Segundo, precisamos de repensar a arquitetura institucional da burocracia – ou das estruturas intermédias. A inovação e a disrupção emergem da partilha de conhecimento e da mistura de perspetivas. Ter o Estado trinchado em pequenas parcelas, onde cada um é senhor da sua quinta, não ajuda a prestar um melhor serviço ao cliente – o cidadão – nem cumpre a função prospetiva do Estado: antecipar problemas e colocar em prática polícias que os mitiguem ou anulem. Questões como as alterações climáticas, o cumprimento dos Objetivos do Desenvolvimento Sustentável ou a competição pela diferenciação exigem mais e não menos cooperação entre estruturas.
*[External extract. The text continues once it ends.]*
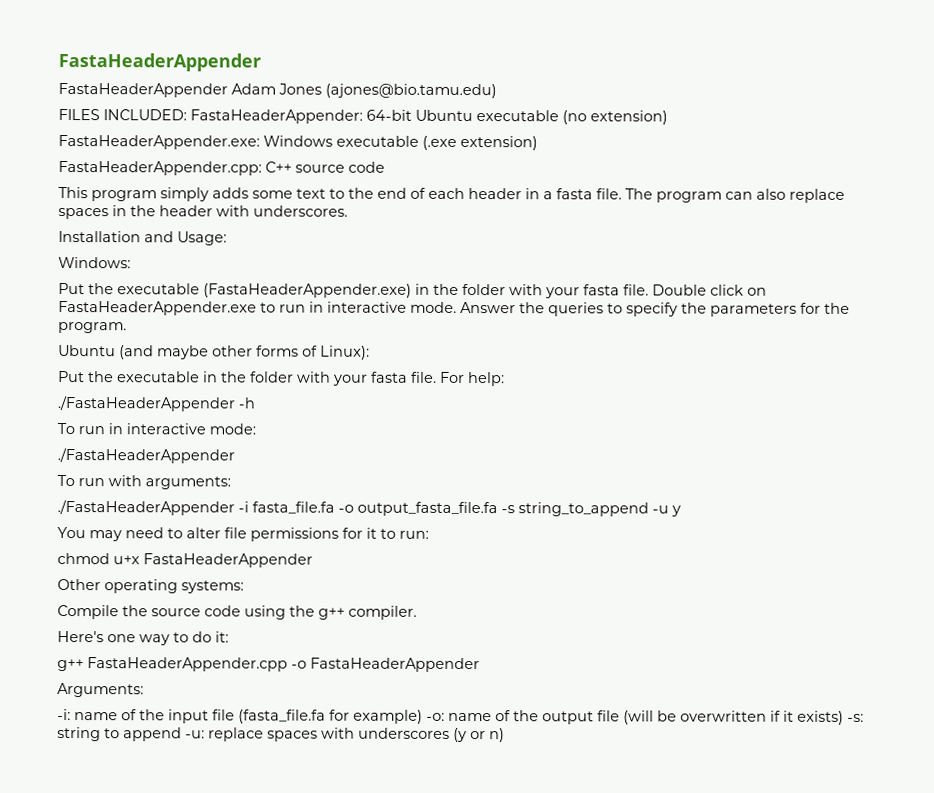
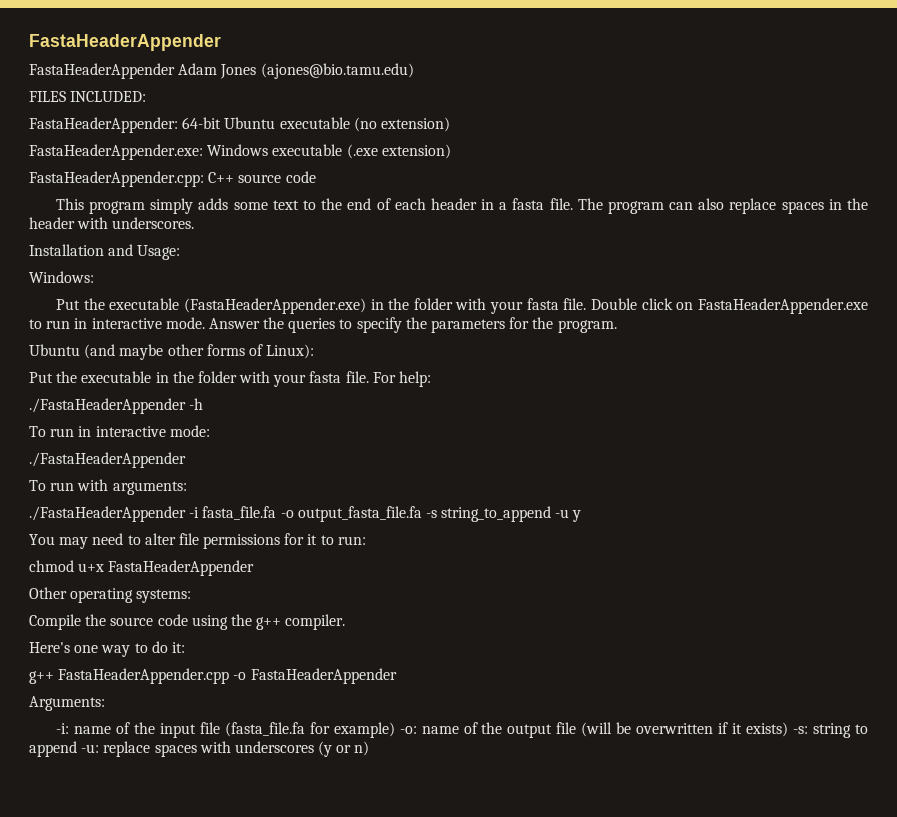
(187, 115) none -> (147, 96) //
Terceiro, cumprir a reforma da descentralização. Tudo se tem exigido às autarquias do ponto de vista das políticas do Estado Social sem que, do ponto de vista da reorganização do Estado, se reconheça a centralidade da unidade política mais próxima do cidadão. As autarquias podem fazer mais e melhor do que o Estado Central, e fazê-lo com menos. Não há, por isso, argumento racional para que a descentralização não seja a “pedra angular da reforma do Estado”, como sinalizou o Primeiro-ministro em 2017.
Estes são três pequenos passos para começarmos a alterar este estado de coisas.
Há uma espécie de regra de ouro na vida pública para quem quer atingir objetivos. Uma espécie de pirâmide de atuação: no topo dessa pirâmide temos a estratégia (a visão), depois temos as políticas (que consolidam a visão), na camada inferior temos as táticas (os melhores caminhos para efetivar as políticas) e por fim temos os truques (isto é, o último recurso quando não temos estrutura nenhuma).
Em Portugal, a vida pública tem disto tudo. Mas pela ordem inversa. Temos muito truque e nenhuma estratégia.
Durante quanto tempo mais podemos dar-nos a este luxo sem que ele acabe em tragédia?